*** EXTRACTED ENTRIES Section Begins ***

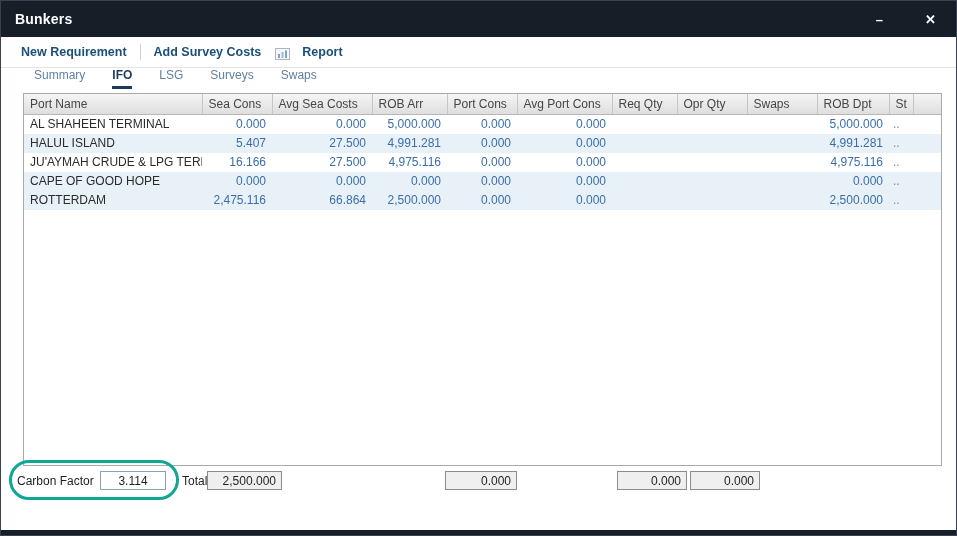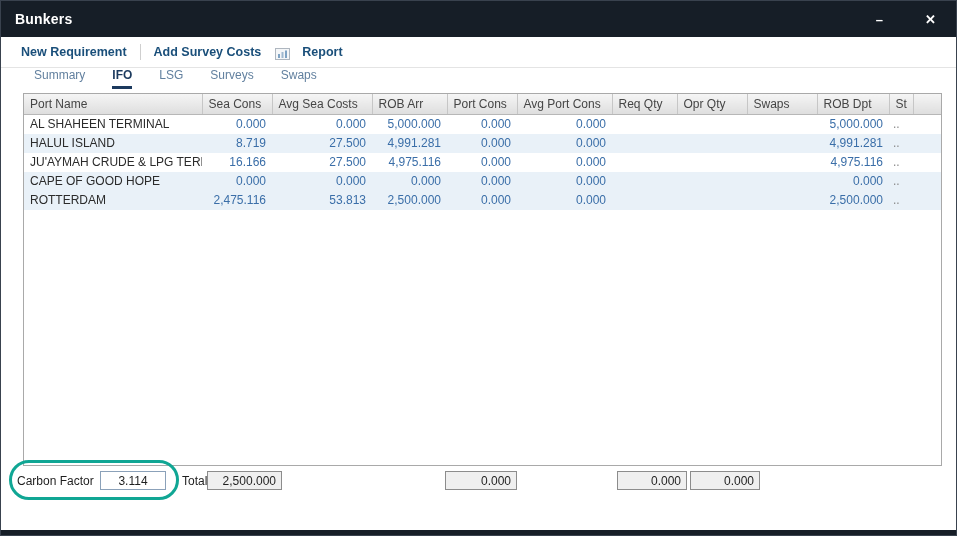--- a/index.html
+++ b/index.html
@@ -150,7 +150,7 @@
           </tr>
           <tr class="alt">
             <td>HALUL ISLAND</td>
-            <td class="num">8.719</td>
+            <td class="num">5.407</td>
             <td class="num">27.500</td>
             <td class="num">4,991.281</td>
             <td class="num">0.000</td>

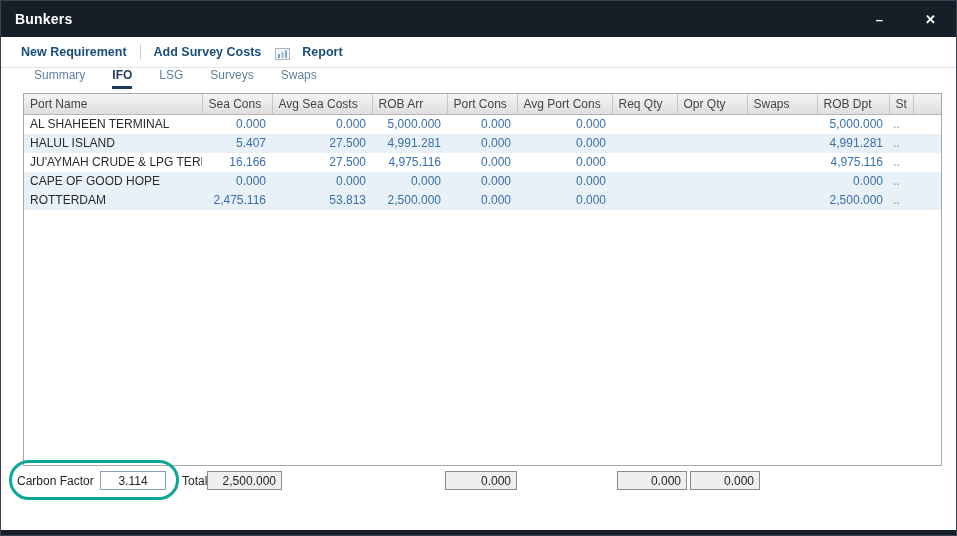--- a/index.html
+++ b/index.html
@@ -193,7 +193,7 @@
           <tr class="alt">
             <td>ROTTERDAM</td>
             <td class="num">2,475.116</td>
-            <td class="num">53.813</td>
+            <td class="num">66.864</td>
             <td class="num">2,500.000</td>
             <td class="num">0.000</td>
             <td class="num">0.000</td>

*** EXTRACTED ENTRIES Section Ends ***

When you retype the material above, keep every word exact and drop the images.

--- a/index.html
+++ b/index.html
@@ -150,7 +150,7 @@
           </tr>
           <tr class="alt">
             <td>HALUL ISLAND</td>
-            <td class="num">8.719</td>
+            <td class="num">5.407</td>
             <td class="num">27.500</td>
             <td class="num">4,991.281</td>
             <td class="num">0.000</td>

--- a/index.html
+++ b/index.html
@@ -193,7 +193,7 @@
           <tr class="alt">
             <td>ROTTERDAM</td>
             <td class="num">2,475.116</td>
-            <td class="num">53.813</td>
+            <td class="num">66.864</td>
             <td class="num">2,500.000</td>
             <td class="num">0.000</td>
             <td class="num">0.000</td>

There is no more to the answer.